-- TASK TO COMPLETE --
Reproduce, exactly and only, the lines of the data that follows from the one containing "column name: Quant" down to the one containing "CBEM COND LISO/PERFT 250m... | Código: 73913", without pictures.

☆ ☆ ☆ ☆ ☆ ☆ ☆

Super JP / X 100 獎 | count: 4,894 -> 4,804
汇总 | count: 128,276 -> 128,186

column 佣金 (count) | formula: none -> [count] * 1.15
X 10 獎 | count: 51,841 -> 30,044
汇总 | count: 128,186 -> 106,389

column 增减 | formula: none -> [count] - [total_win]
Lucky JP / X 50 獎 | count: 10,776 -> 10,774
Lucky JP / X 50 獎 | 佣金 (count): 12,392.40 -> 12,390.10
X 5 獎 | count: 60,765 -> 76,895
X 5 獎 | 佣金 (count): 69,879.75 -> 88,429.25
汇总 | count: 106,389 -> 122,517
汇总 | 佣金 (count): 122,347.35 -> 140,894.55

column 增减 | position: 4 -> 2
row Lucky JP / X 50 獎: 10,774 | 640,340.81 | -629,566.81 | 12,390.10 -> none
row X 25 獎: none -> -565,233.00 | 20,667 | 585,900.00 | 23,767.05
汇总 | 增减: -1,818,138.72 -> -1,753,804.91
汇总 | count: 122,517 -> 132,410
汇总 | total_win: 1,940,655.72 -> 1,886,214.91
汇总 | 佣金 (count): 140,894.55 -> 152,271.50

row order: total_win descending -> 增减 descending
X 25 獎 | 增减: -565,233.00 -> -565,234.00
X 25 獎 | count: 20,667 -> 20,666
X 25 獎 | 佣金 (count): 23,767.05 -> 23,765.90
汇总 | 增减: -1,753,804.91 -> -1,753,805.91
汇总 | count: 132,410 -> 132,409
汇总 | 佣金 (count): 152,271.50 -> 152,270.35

☆ ☆ ☆ ☆ ☆ ☆ ☆

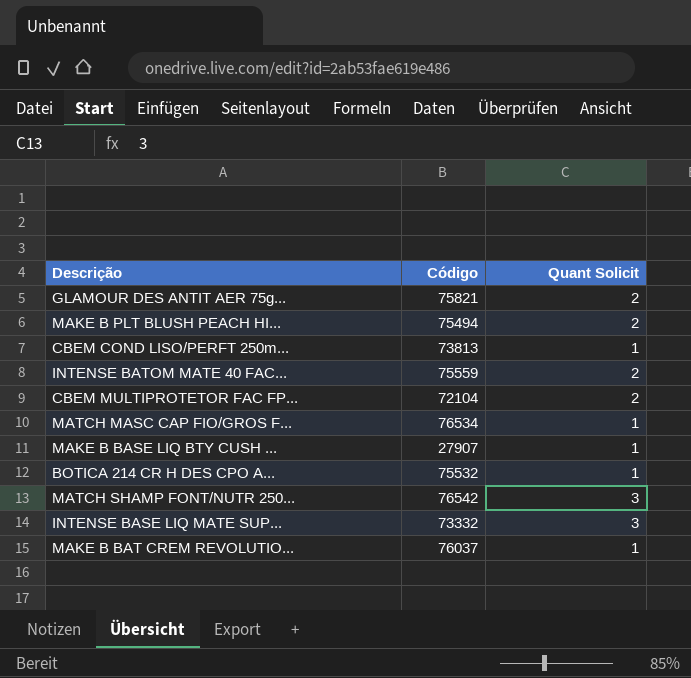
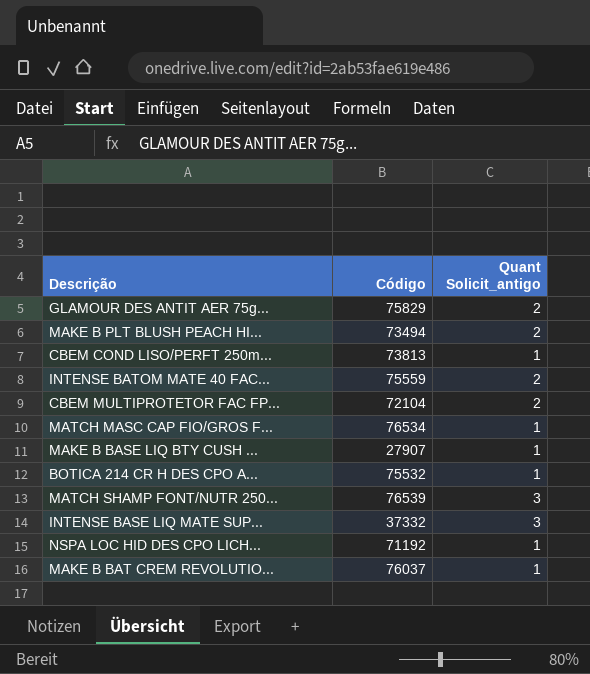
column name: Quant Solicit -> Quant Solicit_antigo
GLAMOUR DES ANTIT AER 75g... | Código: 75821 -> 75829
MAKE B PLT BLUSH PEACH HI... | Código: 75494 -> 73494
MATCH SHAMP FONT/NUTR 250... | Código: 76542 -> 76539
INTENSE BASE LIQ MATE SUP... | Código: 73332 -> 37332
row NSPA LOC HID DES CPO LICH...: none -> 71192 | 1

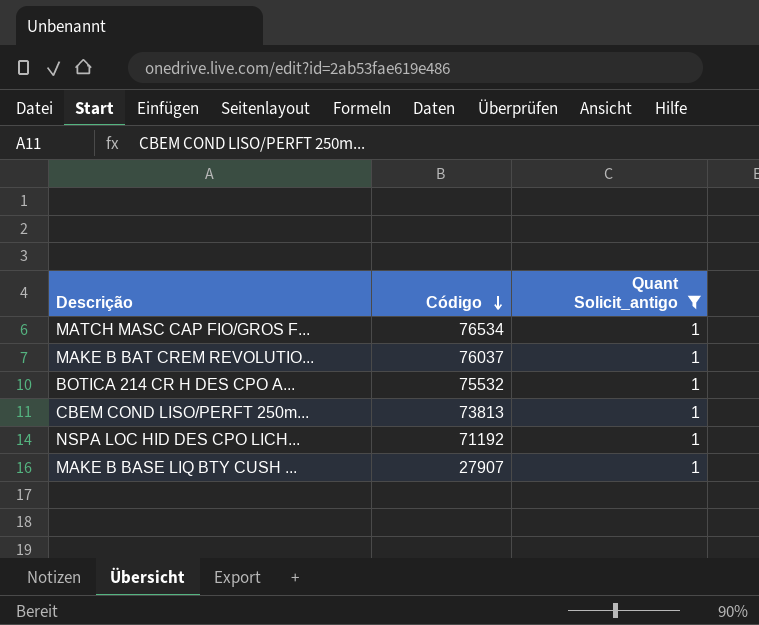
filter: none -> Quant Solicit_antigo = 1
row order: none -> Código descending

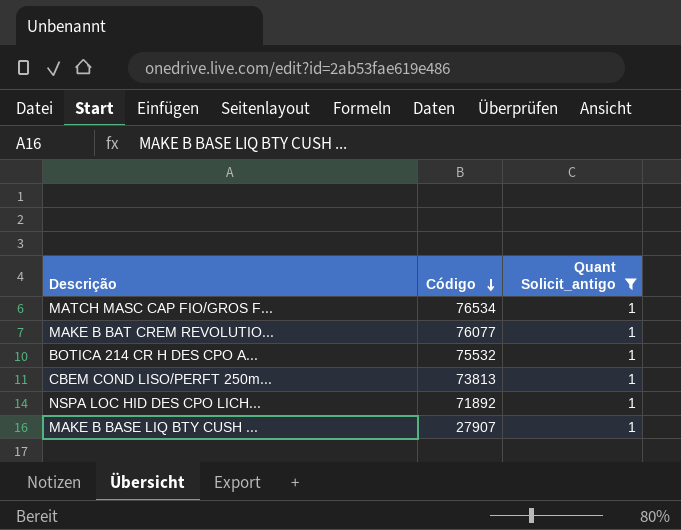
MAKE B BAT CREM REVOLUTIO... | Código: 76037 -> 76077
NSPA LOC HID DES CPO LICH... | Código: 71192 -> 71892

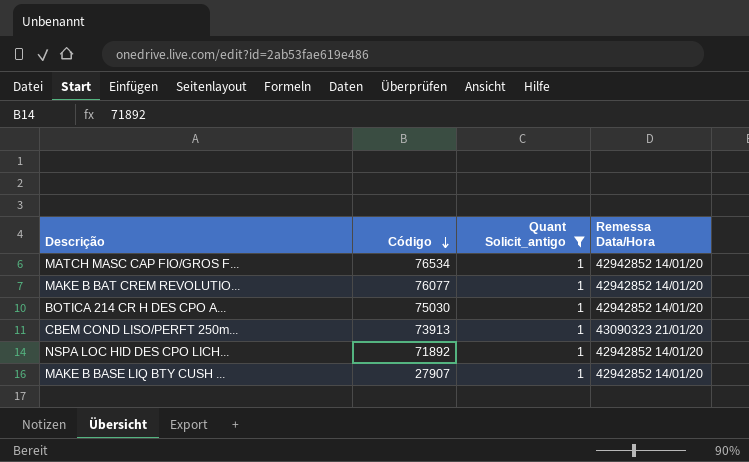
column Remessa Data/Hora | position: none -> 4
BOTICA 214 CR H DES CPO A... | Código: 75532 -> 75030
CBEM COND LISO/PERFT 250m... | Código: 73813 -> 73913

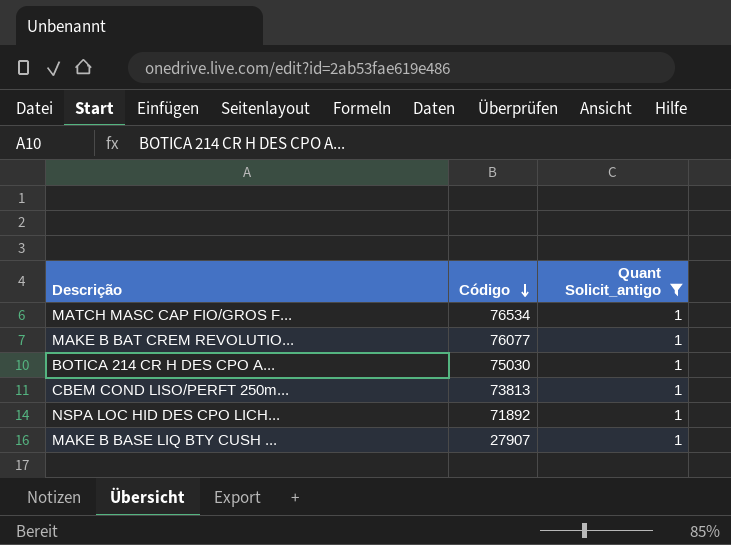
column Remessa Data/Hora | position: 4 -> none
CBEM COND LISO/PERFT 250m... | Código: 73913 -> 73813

☆ ☆ ☆ ☆ ☆ ☆ ☆

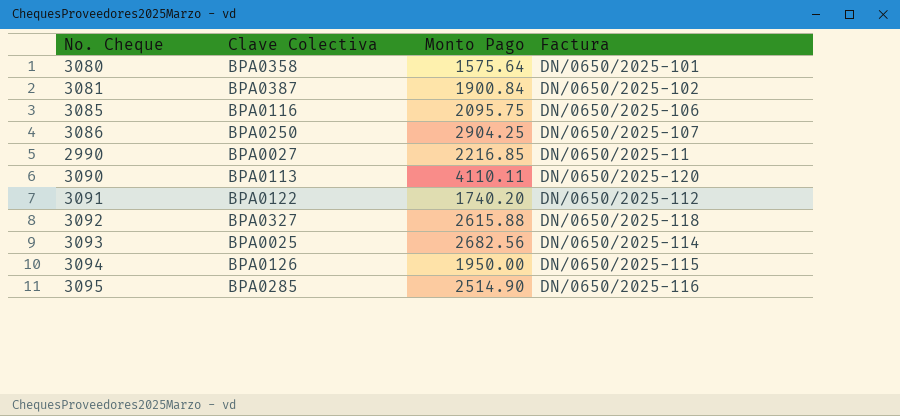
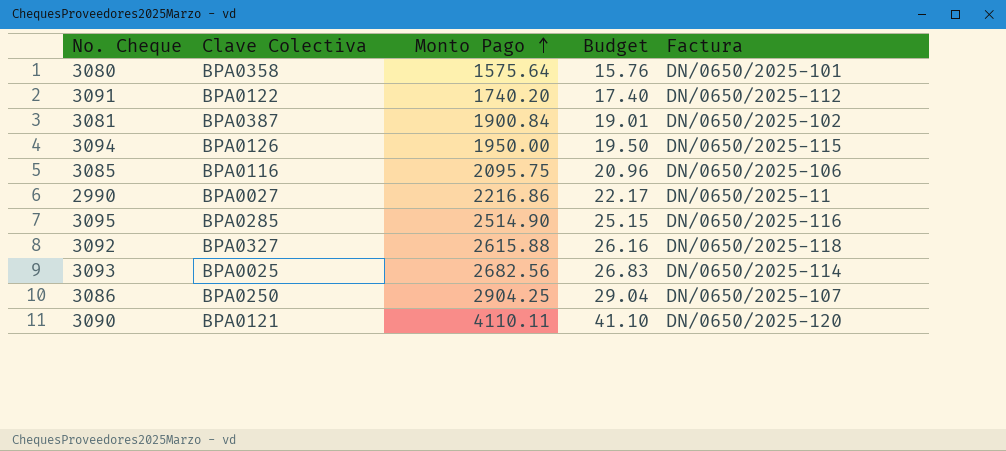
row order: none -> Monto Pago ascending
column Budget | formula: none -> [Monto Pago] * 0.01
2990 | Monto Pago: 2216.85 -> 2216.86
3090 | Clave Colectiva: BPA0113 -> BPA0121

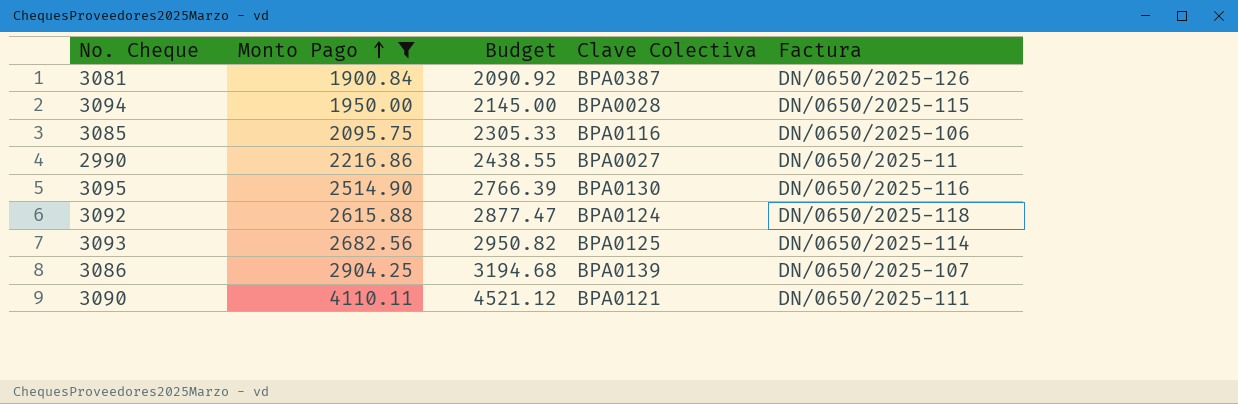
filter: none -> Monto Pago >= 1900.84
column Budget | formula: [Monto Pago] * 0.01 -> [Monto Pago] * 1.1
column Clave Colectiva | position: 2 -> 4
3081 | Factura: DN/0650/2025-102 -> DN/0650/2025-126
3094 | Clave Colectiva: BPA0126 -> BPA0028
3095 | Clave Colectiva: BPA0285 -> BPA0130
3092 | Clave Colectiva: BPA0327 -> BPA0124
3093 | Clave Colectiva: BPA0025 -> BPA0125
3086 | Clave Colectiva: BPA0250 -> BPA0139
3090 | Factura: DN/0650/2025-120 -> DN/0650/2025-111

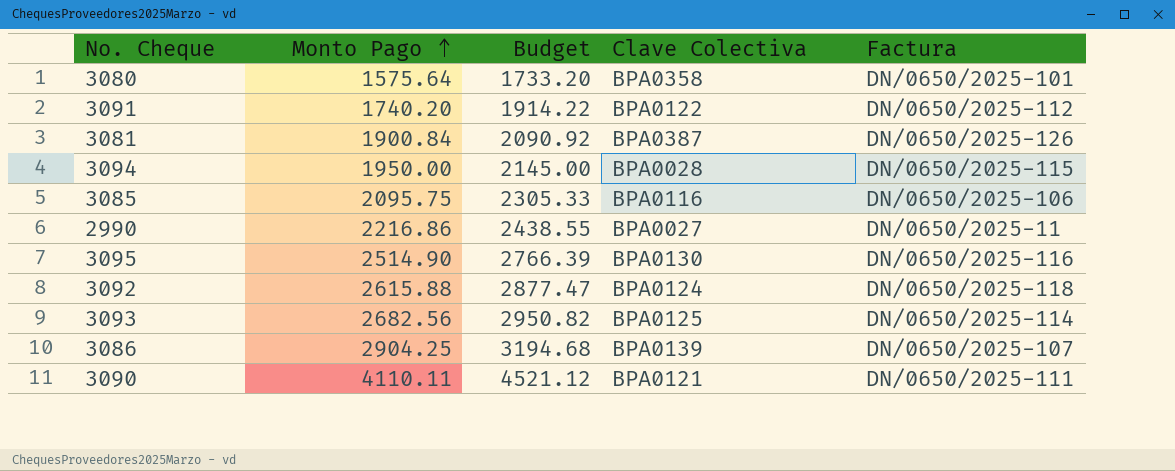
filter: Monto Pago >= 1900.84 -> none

☆ ☆ ☆ ☆ ☆ ☆ ☆

-- ANSWER BELOW --
column name: Quant Solicit -> Quant Solicit_antigo
GLAMOUR DES ANTIT AER 75g... | Código: 75821 -> 75829
MAKE B PLT BLUSH PEACH HI... | Código: 75494 -> 73494
MATCH SHAMP FONT/NUTR 250... | Código: 76542 -> 76539
INTENSE BASE LIQ MATE SUP... | Código: 73332 -> 37332
row NSPA LOC HID DES CPO LICH...: none -> 71192 | 1

filter: none -> Quant Solicit_antigo = 1
row order: none -> Código descending

MAKE B BAT CREM REVOLUTIO... | Código: 76037 -> 76077
NSPA LOC HID DES CPO LICH... | Código: 71192 -> 71892

column Remessa Data/Hora | position: none -> 4
BOTICA 214 CR H DES CPO A... | Código: 75532 -> 75030
CBEM COND LISO/PERFT 250m... | Código: 73813 -> 73913

column Remessa Data/Hora | position: 4 -> none
CBEM COND LISO/PERFT 250m... | Código: 73913 -> 73813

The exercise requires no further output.